Integris Canadian Valley has implemented a limited visitor policy to protects its patients, staff and the public. Entries into the hospital building have been restricted in response to concerns about the virus spreading.

Integris Canadian Valley staff are screening and taking temperatures of visitors to ensure nobody is allowed in the building who could be at risk.

“We have done a lot of things internally to promote ‘social distancing’,” Gray said. “We’ve taken up tables and chairs, roped off conference rooms, waiting areas and lobbies.”

Integris Health continually prepares for these types of large-scale medical events at all its facilities, including the Yukon hospital.

Besides participating in drills, Integris personnel follow contingency plans and disaster plans.

Hospital personnel are fielding many questions and have been working to educate the public about COVID-19.

People are asked not to come to the hospital’s emergency room to be tested since the ER is reserved only for those with serious illnesses and injuries.

Dr. David Chansolme

Dr. David Chansolme, Integris Health’s medical director of infection prevention, told people they “don’t have to get a test” for the coronavirus unless they have severe symptoms.

“We don’t have enough tests,” he said. “We’re saving our tests for the most ill people.

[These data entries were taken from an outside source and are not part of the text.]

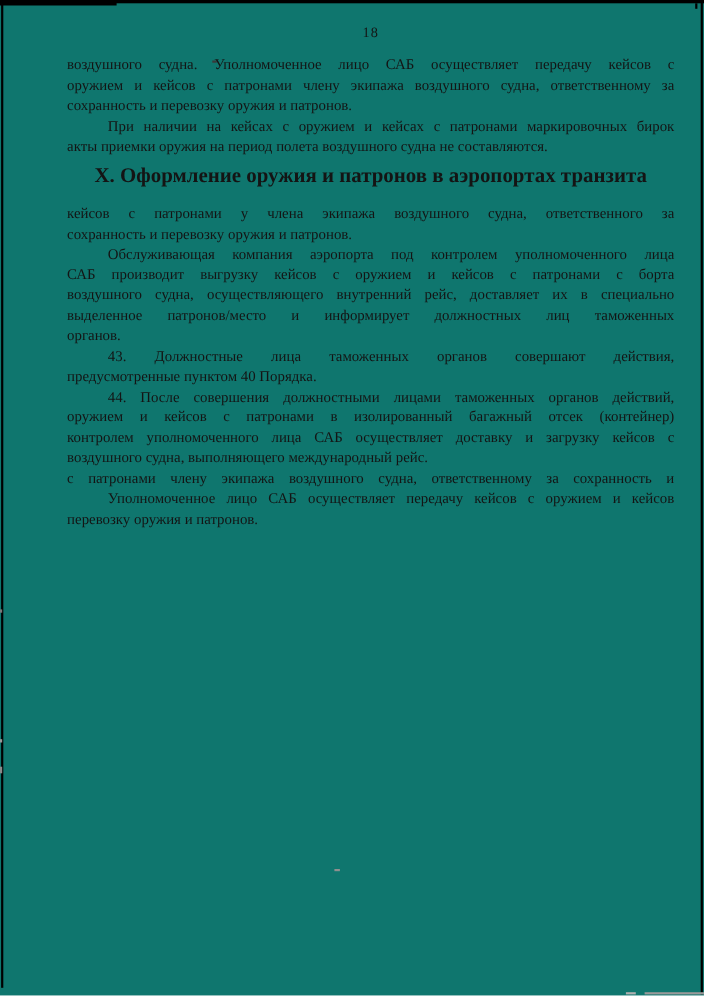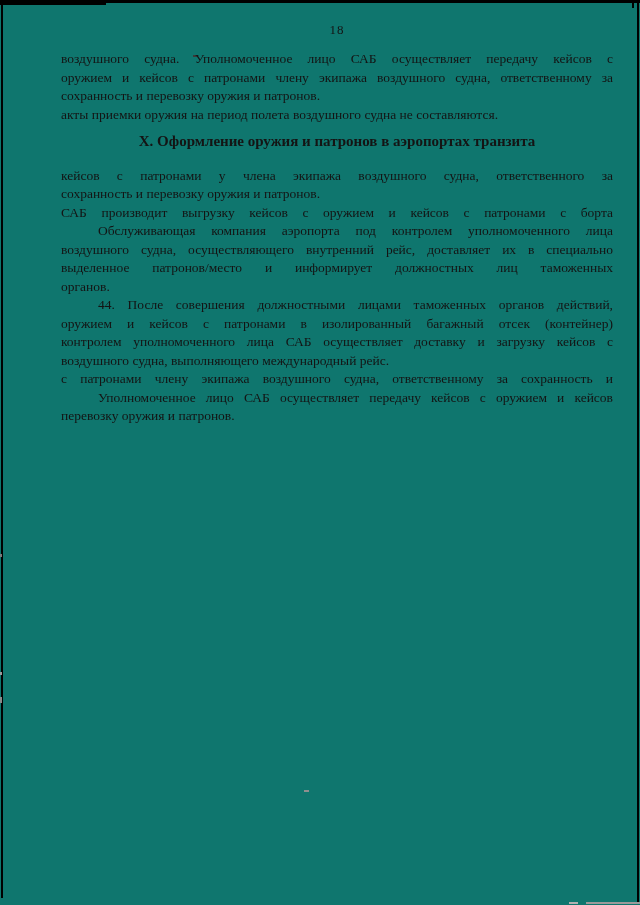--- a/index.html
+++ b/index.html
@@ -51,21 +51,21 @@
     text-align-last: justify;
     white-space: normal;
   }
   .line.last { text-align-last: left; }
   .line.indent { text-indent: 37px; }
   .heading {
     font-weight: bold;
     text-align: center;
     margin-top: 8px;
     margin-bottom: 16px;
-    font-size: 15px;
+    font-size: 19px;
     line-height: 18.5px;
   }
 </style>
 </head>
 <body>
 
 <div class="scan-page">
 
   <div class="edge edge-top"></div>
   <div class="edge edge-top-thick"></div>
@@ -84,38 +84,43 @@
 
   <div class="content">
 
     <div class="paragraph">
       <div class="line">воздушного судна. Уполномоченное лицо САБ осуществляет передачу кейсов с</div>
       <div class="line">оружием и кейсов с патронами члену экипажа воздушного судна, ответственному за</div>
       <div class="line last">сохранность и перевозку оружия и патронов.</div>
     </div>
 
     <div class="paragraph">
+      <div class="line indent">При наличии на кейсах с оружием и кейсах с патронами маркировочных бирок</div>
       <div class="line last">акты приемки оружия на период полета воздушного судна не составляются.</div>
     </div>
 
     <div class="heading">X. Оформление оружия и патронов в аэропортах транзита</div>
 
     <div class="paragraph">
       <div class="line">кейсов с патронами у члена экипажа воздушного судна, ответственного за</div>
       <div class="line last">сохранность и перевозку оружия и патронов.</div>
     </div>
 
     <div class="paragraph">
+      <div class="line indent">Обслуживающая компания аэропорта под контролем уполномоченного лица</div>
       <div class="line">САБ производит выгрузку кейсов с оружием и кейсов с патронами с борта</div>
-      <div class="line indent">Обслуживающая компания аэропорта под контролем уполномоченного лица</div>
       <div class="line">воздушного судна, осуществляющего внутренний рейс, доставляет их в специально</div>
       <div class="line">выделенное патронов/место и информирует должностных лиц таможенных</div>
       <div class="line last">органов.</div>
     </div>
 
+    <div class="paragraph">
+      <div class="line indent">43. Должностные лица таможенных органов совершают действия,</div>
+      <div class="line last">предусмотренные пунктом 40 Порядка.</div>
+    </div>
 
     <div class="paragraph">
       <div class="line indent">44. После совершения должностными лицами таможенных органов действий,</div>
       <div class="line">оружием и кейсов с патронами в изолированный багажный отсек (контейнер)</div>
       <div class="line">контролем уполномоченного лица САБ осуществляет доставку и загрузку кейсов с</div>
       <div class="line last">воздушного судна, выполняющего международный рейс.</div>
     </div>
 
     <div class="paragraph">
       <div class="line">с патронами члену экипажа воздушного судна, ответственному за сохранность и</div>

If everybody rushes to the emergency room just to get a test, they’re not going to be available. We just don’t have them.

“Because of that, we’re asking people who don’t feel terribly ill to stay at home and try to manage the illness as best they can there with things like acetominophen and lots of fluids. If we do those things, we can start to ‘flatten that curve’ while we get ahead of this very serious health situation that affects all of us.”

TRY SOCIAL DISTANCING

“We’re encouraging social distancing,” Gray said. “If you don’t need to be out, stay home.”

Civic clubs and local organizations who convene regularly at Integris Canadian Valley Hospital have been told to make other plans for their meetings.

“Actually, we’ve had a lot of the community groups reach out to offer help and to volunteer,” Yukon’s hospital chief said. “We’ve had a great response from the community.”

Integris Health officials hope the measures the State of Oklahoma has established will limit the number of positive coronavirus cases in their facilities.

“I appreciate the commitment and dedication of our caregivers who are ready to stand up and do what is necessary if we do have patients who come to Canadian Valley,” Gray said. “We appreciate the support from the community.”